Few People have received an Invite from NSW to apply for SS Nomination 10-15 days after submitting their EOI.

WHILE THERE are others who are still waiting since 2-3 months.


INVITATION isn't guaranteed, as there are many factors that should fall inline for one to receive an invitation.


*REF:* *Skilled nominated migration (190) Information*




appu1982 said:


> Dear Friends,
> 
> I have submitted my EOI 2 weeks ago for State sponsorship of NSW. Does it take lot of time to get an invitation from NSW for 190?. What is approximate time required to get invitation for 190? though if it is late will invitation be guaranteed for 190? Please suggest.
> 
> ...


----------



## appu1982 (Nov 24, 2014)

*Got invite for nomination for NSW*

Dear Friends,

I have got invitation to apply for NSW nomination for code 261313. I have 70 points for state sponsorship and 65 for 189. My age will elapse after June 30 2015 and will loose 5 points. I preferring for 189 but got invite for 190. Can I go with 190 or still wait for July or August rounds rounds?. Please suggest.

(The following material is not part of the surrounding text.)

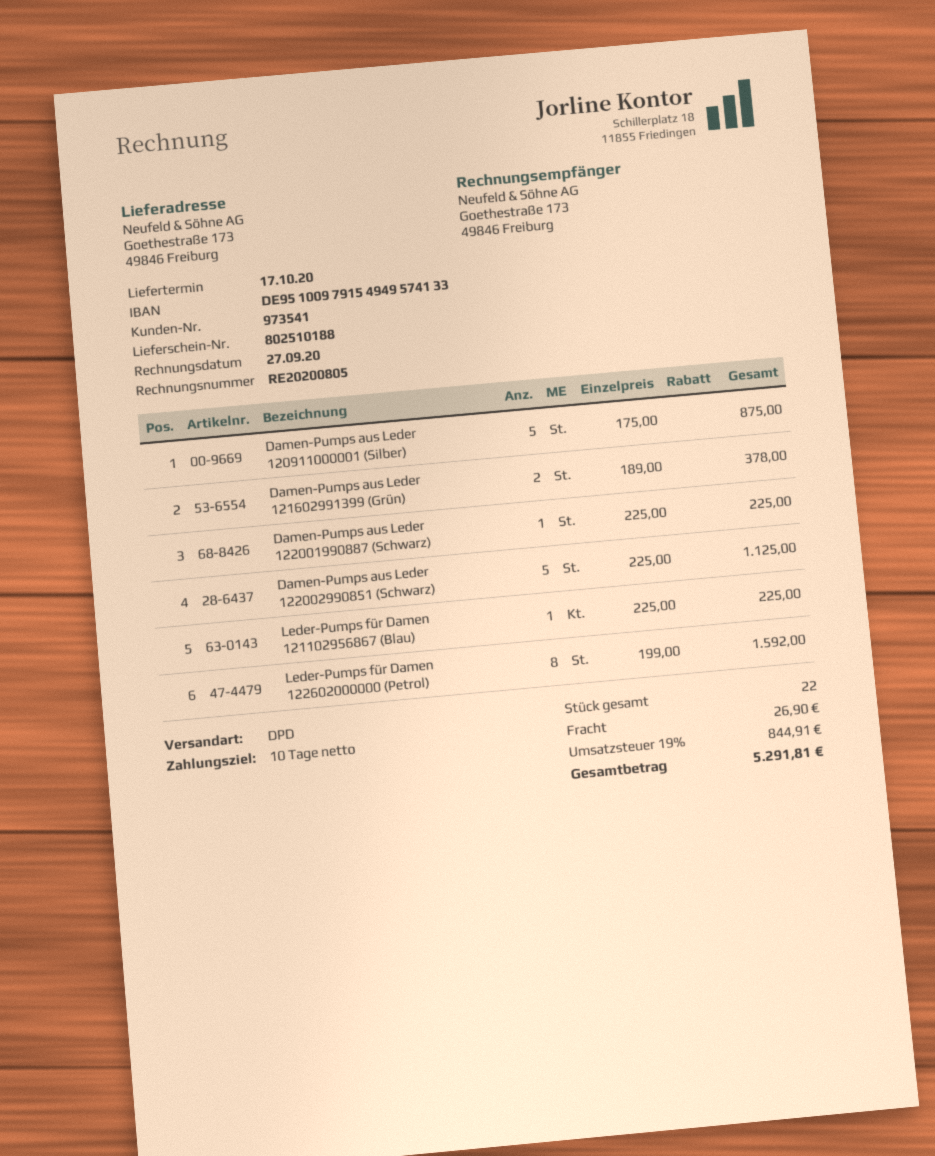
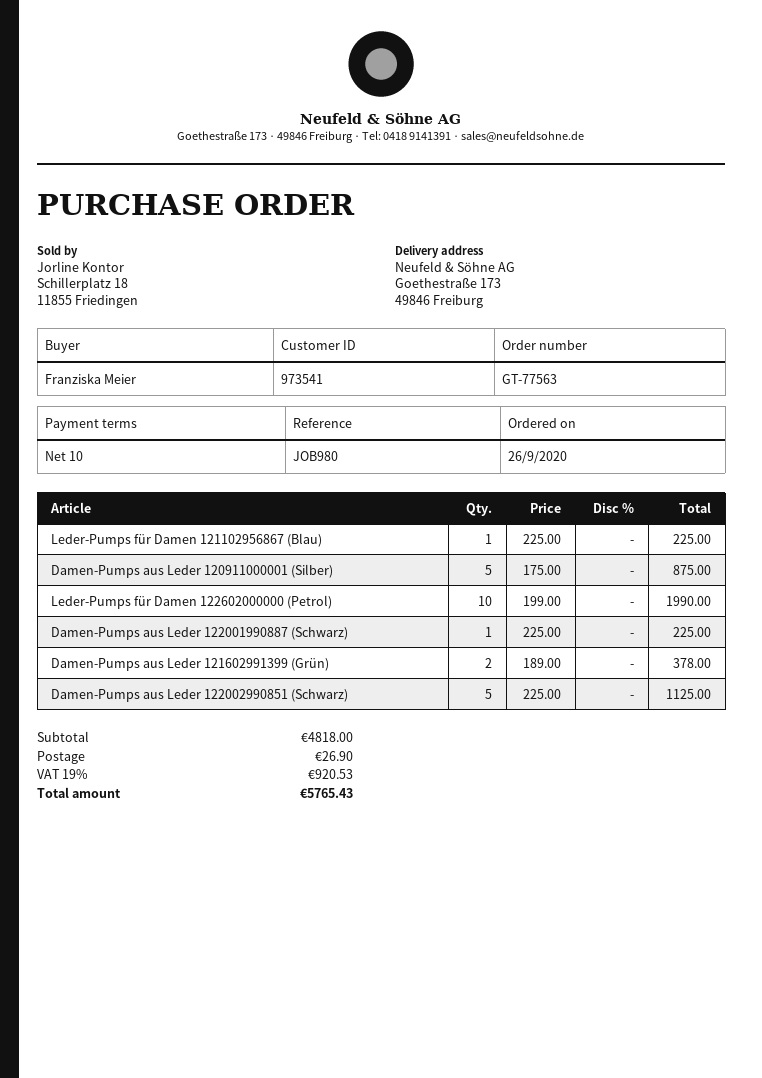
Leder-Pumps für Damen 122602000000 (Petrol): 8 x 199.00 = 1592.00 -> 10 x 199.00 = 1990.00
tax: 19% = 844.91 -> 19% = 920.53
total: 5291.81 -> 5765.43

OR is it possible to get invite for 189 even after getting 190 invite. In that case can ignore 190 and go for 189? Please suggest as I have less time. But in all cases my 5 points will be reduced after June 30 and will have 60 points for 189 and 65 points for 190. 

Please suggest me.

regards,
Appu


----------



## KeeDa (Sep 1, 2014)

appu1982 said:


> Dear Friends,
> 
> I have got invitation to apply for NSW nomination for code 261313. I have 70 points for state sponsorship and 65 for 189. My age will elapse after June 30 2015 and will loose 5 points. I preferring for 189 but got invite for 190. Can I go with 190 or still wait for July or August rounds rounds?. Please suggest.
> 
> ...


Your NSW thing is an invite to apply to NSW or is it the final thing giving you an 190 invite? The best way to know is to login to your EOI and see if it is in INVITED status and freezed. If it is, then from what I know, you will not receive any further 189 invite on this EOI. I am not 100% sure about this though. But, most probably, if the EOI is freezed and INVITED, then at least until this 190 lapses, this EOI may not be eligible for any other (i.e. 189) invite. I don't have any first hand experience with 190, so please wait for someone with the right knowledge to reply here.


----------



## Jeeten#80 (Mar 26, 2015)

IMO you should apply for NSW SS Nomination ASAP. As I have seen many people getting NSW SS Nomination Approval lately within 1 month of submitting their application.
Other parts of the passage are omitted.